====== Material provided
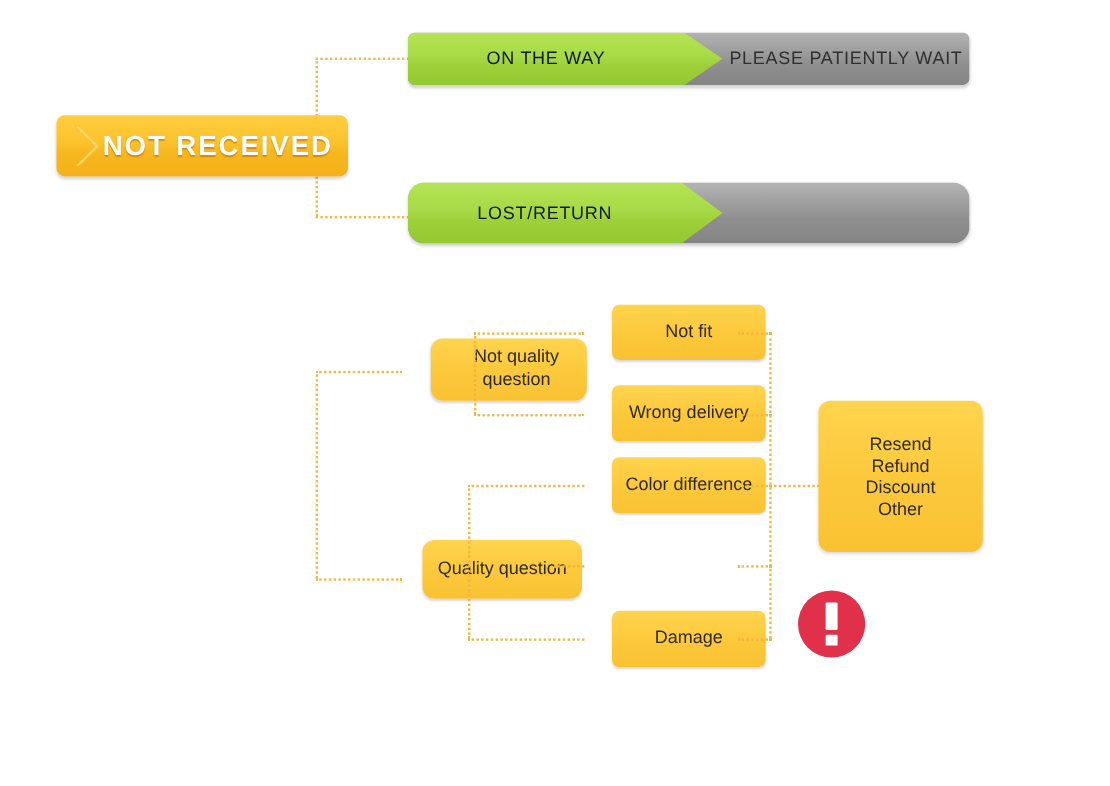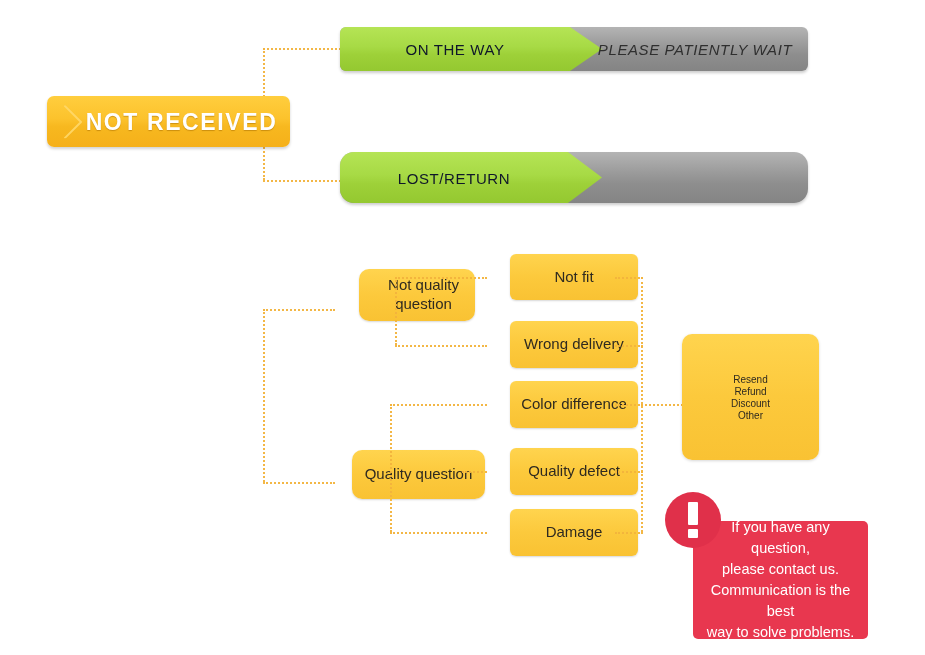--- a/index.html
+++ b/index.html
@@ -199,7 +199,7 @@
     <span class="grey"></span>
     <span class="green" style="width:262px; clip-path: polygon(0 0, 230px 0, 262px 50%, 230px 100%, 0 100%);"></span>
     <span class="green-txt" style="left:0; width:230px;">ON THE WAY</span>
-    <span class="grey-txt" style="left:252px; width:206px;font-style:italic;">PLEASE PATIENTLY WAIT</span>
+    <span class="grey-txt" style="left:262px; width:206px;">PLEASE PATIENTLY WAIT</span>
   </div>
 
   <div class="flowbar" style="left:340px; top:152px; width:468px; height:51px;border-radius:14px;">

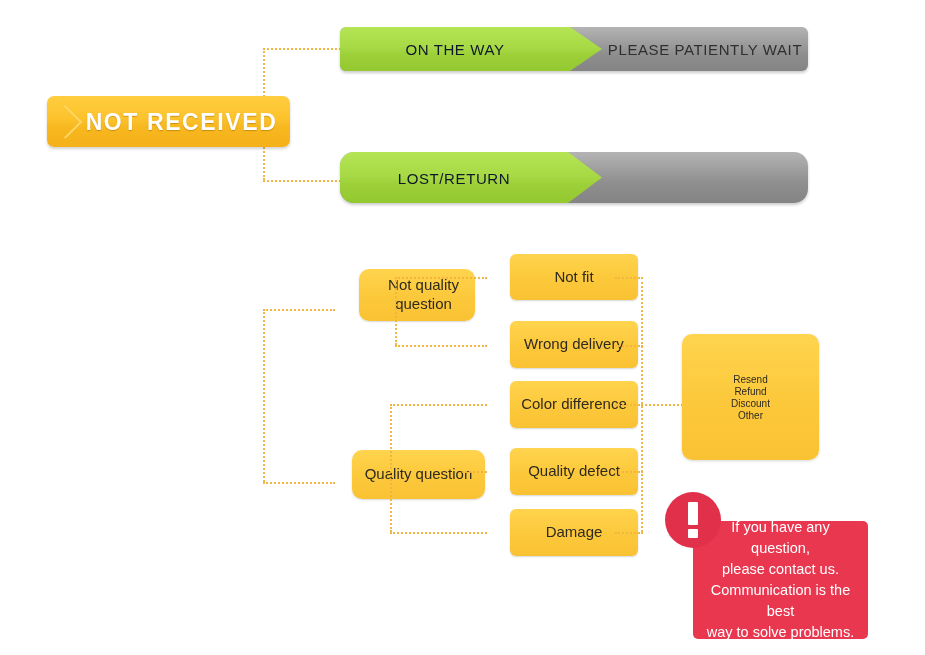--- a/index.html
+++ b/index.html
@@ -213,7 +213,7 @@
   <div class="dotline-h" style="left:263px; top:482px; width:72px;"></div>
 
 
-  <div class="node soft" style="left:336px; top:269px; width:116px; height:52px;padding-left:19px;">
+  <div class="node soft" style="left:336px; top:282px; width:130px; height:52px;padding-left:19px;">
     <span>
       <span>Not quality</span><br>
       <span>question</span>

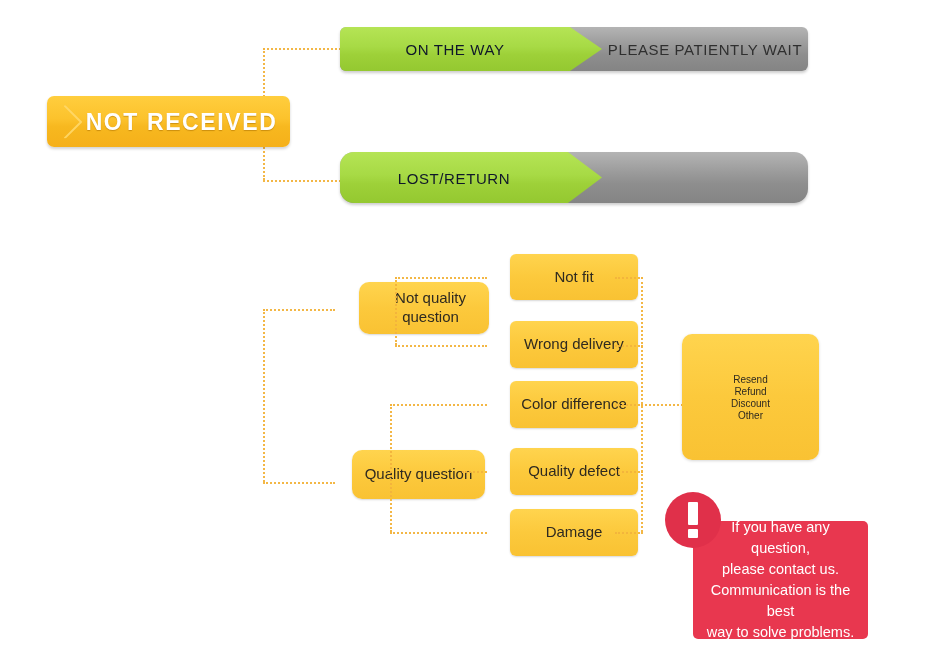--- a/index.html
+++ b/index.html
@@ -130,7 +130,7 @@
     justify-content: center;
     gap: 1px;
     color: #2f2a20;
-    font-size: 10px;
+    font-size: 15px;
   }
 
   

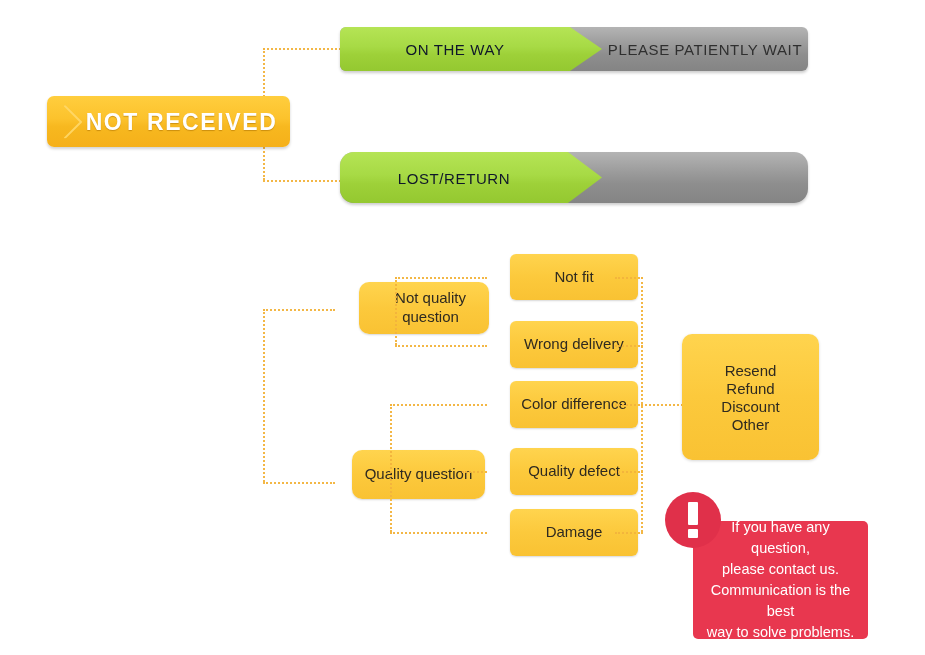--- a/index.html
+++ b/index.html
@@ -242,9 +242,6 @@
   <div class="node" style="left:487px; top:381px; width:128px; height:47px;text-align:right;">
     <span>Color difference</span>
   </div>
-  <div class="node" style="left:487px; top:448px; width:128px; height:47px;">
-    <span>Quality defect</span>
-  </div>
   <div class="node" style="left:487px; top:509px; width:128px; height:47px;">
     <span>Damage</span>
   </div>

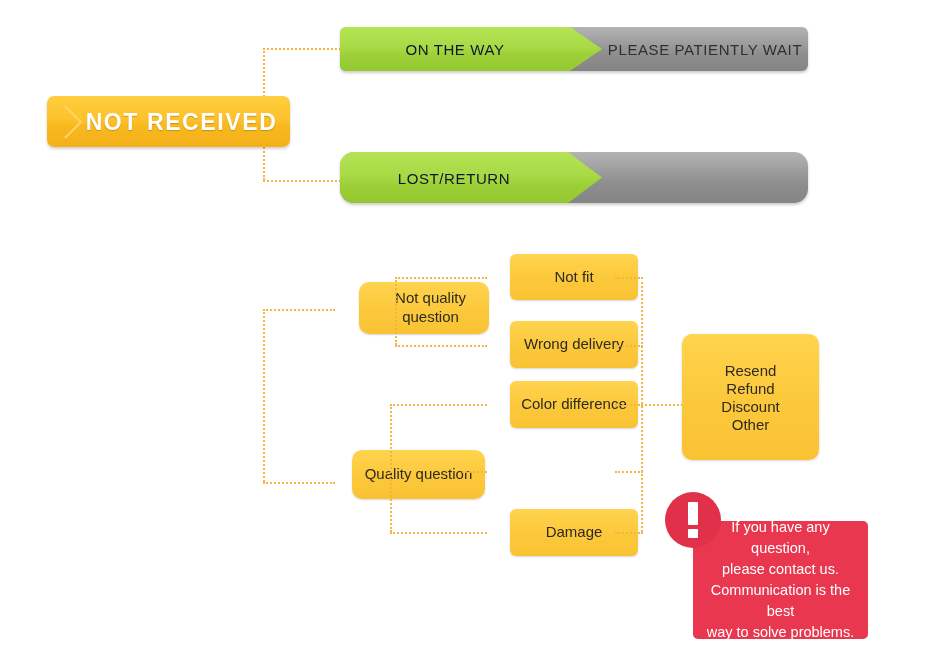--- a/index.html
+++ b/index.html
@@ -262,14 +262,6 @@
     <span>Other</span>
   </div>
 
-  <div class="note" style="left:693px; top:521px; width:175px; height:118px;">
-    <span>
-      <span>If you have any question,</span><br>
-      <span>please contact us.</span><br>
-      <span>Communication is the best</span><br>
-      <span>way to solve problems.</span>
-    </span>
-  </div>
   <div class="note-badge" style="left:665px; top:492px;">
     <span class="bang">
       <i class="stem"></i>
============
What this task involves: All of the material above should be set down again exactly, though not its pictures.

Task result:
--- a/index.html
+++ b/index.html
@@ -199,7 +199,7 @@
     <span class="grey"></span>
     <span class="green" style="width:262px; clip-path: polygon(0 0, 230px 0, 262px 50%, 230px 100%, 0 100%);"></span>
     <span class="green-txt" style="left:0; width:230px;">ON THE WAY</span>
-    <span class="grey-txt" style="left:252px; width:206px;font-style:italic;">PLEASE PATIENTLY WAIT</span>
+    <span class="grey-txt" style="left:262px; width:206px;">PLEASE PATIENTLY WAIT</span>
   </div>
 
   <div class="flowbar" style="left:340px; top:152px; width:468px; height:51px;border-radius:14px;">

--- a/index.html
+++ b/index.html
@@ -213,7 +213,7 @@
   <div class="dotline-h" style="left:263px; top:482px; width:72px;"></div>
 
 
-  <div class="node soft" style="left:336px; top:269px; width:116px; height:52px;padding-left:19px;">
+  <div class="node soft" style="left:336px; top:282px; width:130px; height:52px;padding-left:19px;">
     <span>
       <span>Not quality</span><br>
       <span>question</span>

--- a/index.html
+++ b/index.html
@@ -130,7 +130,7 @@
     justify-content: center;
     gap: 1px;
     color: #2f2a20;
-    font-size: 10px;
+    font-size: 15px;
   }
 
   

--- a/index.html
+++ b/index.html
@@ -242,9 +242,6 @@
   <div class="node" style="left:487px; top:381px; width:128px; height:47px;text-align:right;">
     <span>Color difference</span>
   </div>
-  <div class="node" style="left:487px; top:448px; width:128px; height:47px;">
-    <span>Quality defect</span>
-  </div>
   <div class="node" style="left:487px; top:509px; width:128px; height:47px;">
     <span>Damage</span>
   </div>

--- a/index.html
+++ b/index.html
@@ -262,14 +262,6 @@
     <span>Other</span>
   </div>
 
-  <div class="note" style="left:693px; top:521px; width:175px; height:118px;">
-    <span>
-      <span>If you have any question,</span><br>
-      <span>please contact us.</span><br>
-      <span>Communication is the best</span><br>
-      <span>way to solve problems.</span>
-    </span>
-  </div>
   <div class="note-badge" style="left:665px; top:492px;">
     <span class="bang">
       <i class="stem"></i>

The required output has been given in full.